D’un génocide à l’autre

Publié le 18 avril 2006 Lecture : 3 minutes.

Il y a douze ans ce mois-ci, le Rwanda a été le théâtre de l’un des massacres les plus épouvantables de l’histoire de l’humanité. Près d’un million de personnes ont été exterminées, abattues à coups de machettes, au seul motif qu’elles étaient tutsies ou hutues modérées. Alors que les chaînes de télévision du monde entier diffusaient des images de corps atrocement mutilés, la communauté internationale restait impuissante. Aujourd’hui, nous essayons de tirer les leçons de cette tragédie, et nous devons prendre l’engagement de prévenir à tout prix un nouveau génocide. Nous ne pouvons prétendre avoir retenu une quelconque leçon de 1994 si nous ne prenons que de timides mesures face aux violences du même type lorsqu’elles ont lieu ailleurs dans le monde. La situation au Darfour, où la menace plane toujours, requiert un véritable engagement.

Il n’a pas fallu attendre plus d’un an après la tragédie rwandaise pour que, dans la ville bosniaque de Srebrenica, le monde entier assiste à nouveau à cette barbarie.

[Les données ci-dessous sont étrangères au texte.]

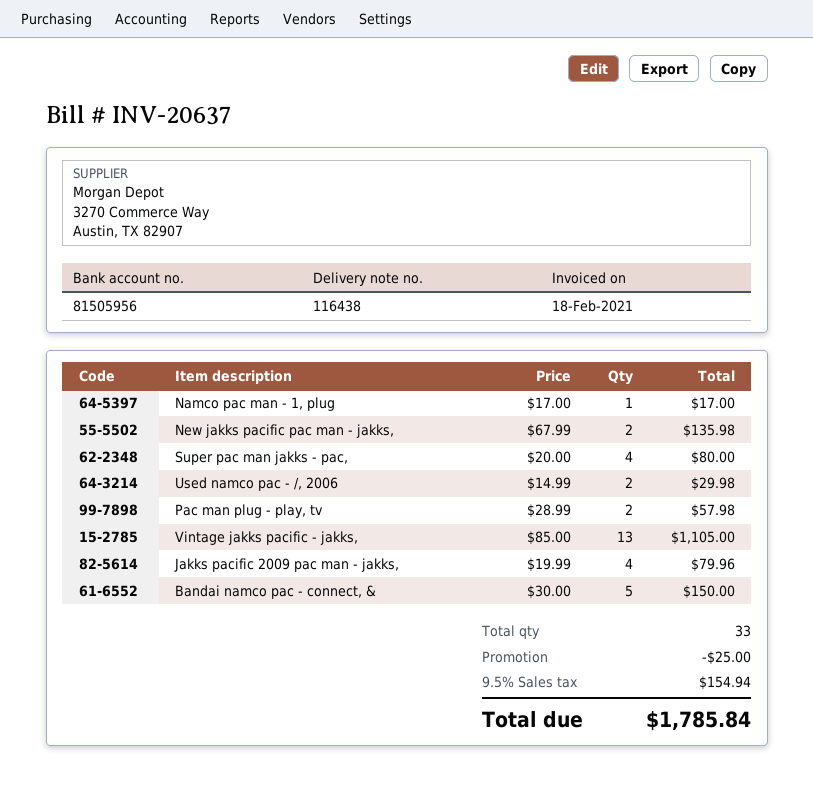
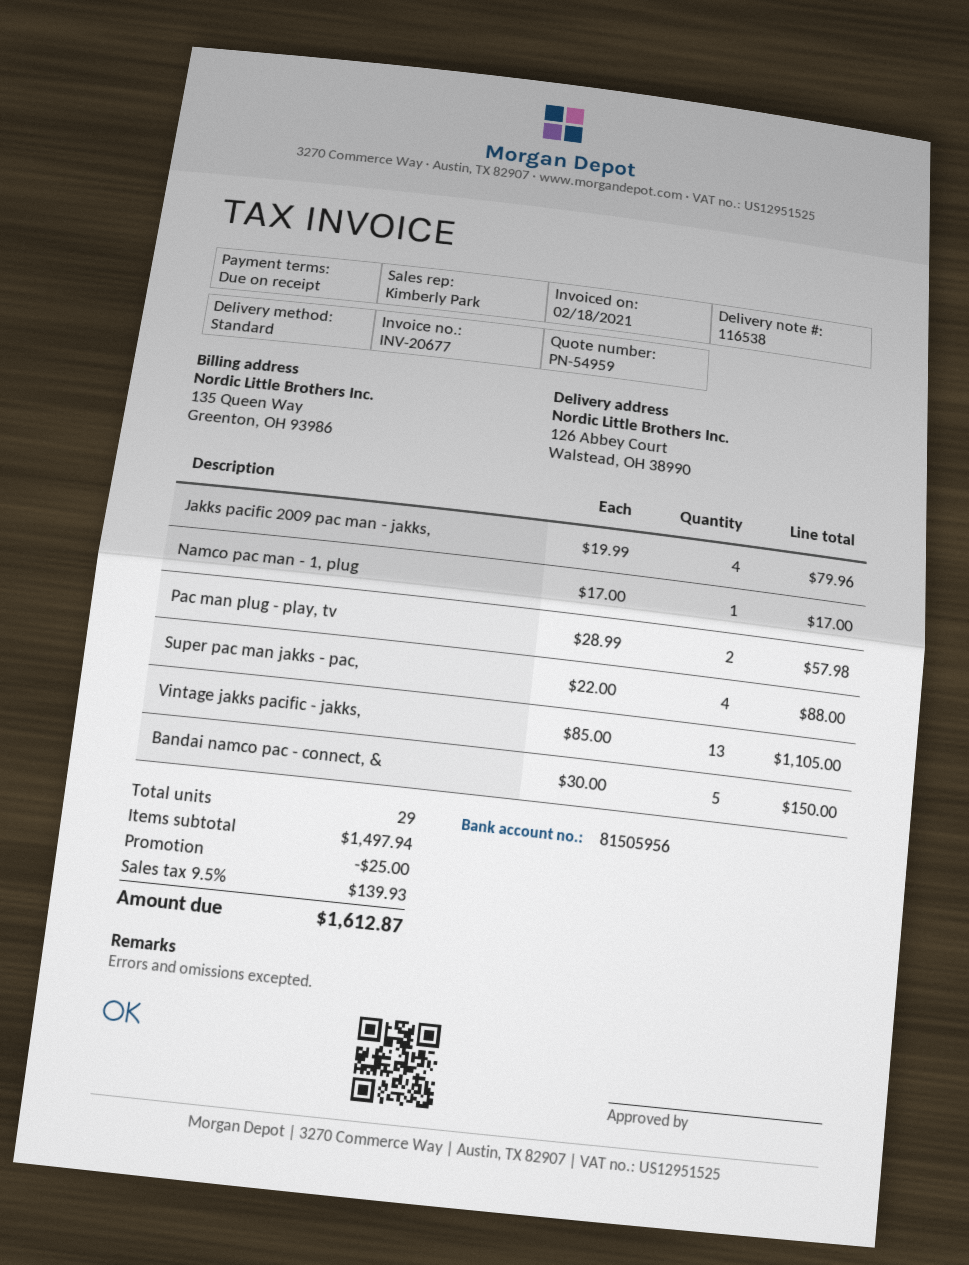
delivery note number: 116438 -> 116538
invoice number: INV-20637 -> INV-20677
New jakks pacific pac man - jakks,: 2 x 67.99 = 135.98 -> none
Super pac man jakks - pac,: 4 x 20.00 = 80.00 -> 4 x 22.00 = 88.00
Used namco pac - /, 2006: 2 x 14.99 = 29.98 -> none
total quantity: 33 -> 29
tax: 9.5% = 154.94 -> 9.5% = 139.93
total: 1785.84 -> 1612.87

Malgré nos déclarations solennelles sur la responsabilité des États, l’action collective que nous menons est encore loin de répondre aux besoins.
Pour inciter la communauté internationale à prendre des mesures préventives, Kofi Annan m’a nommé conseiller spécial pour la prévention des génocides. Il a voulu mettre l’accent sur le fait que les violations massives et systématiques des droits de l’homme sont une menace pour la paix et la sécurité. Mon rôle consiste notamment à tenir le Conseil de sécurité informé de tout acte appelant une intervention de la communauté internationale.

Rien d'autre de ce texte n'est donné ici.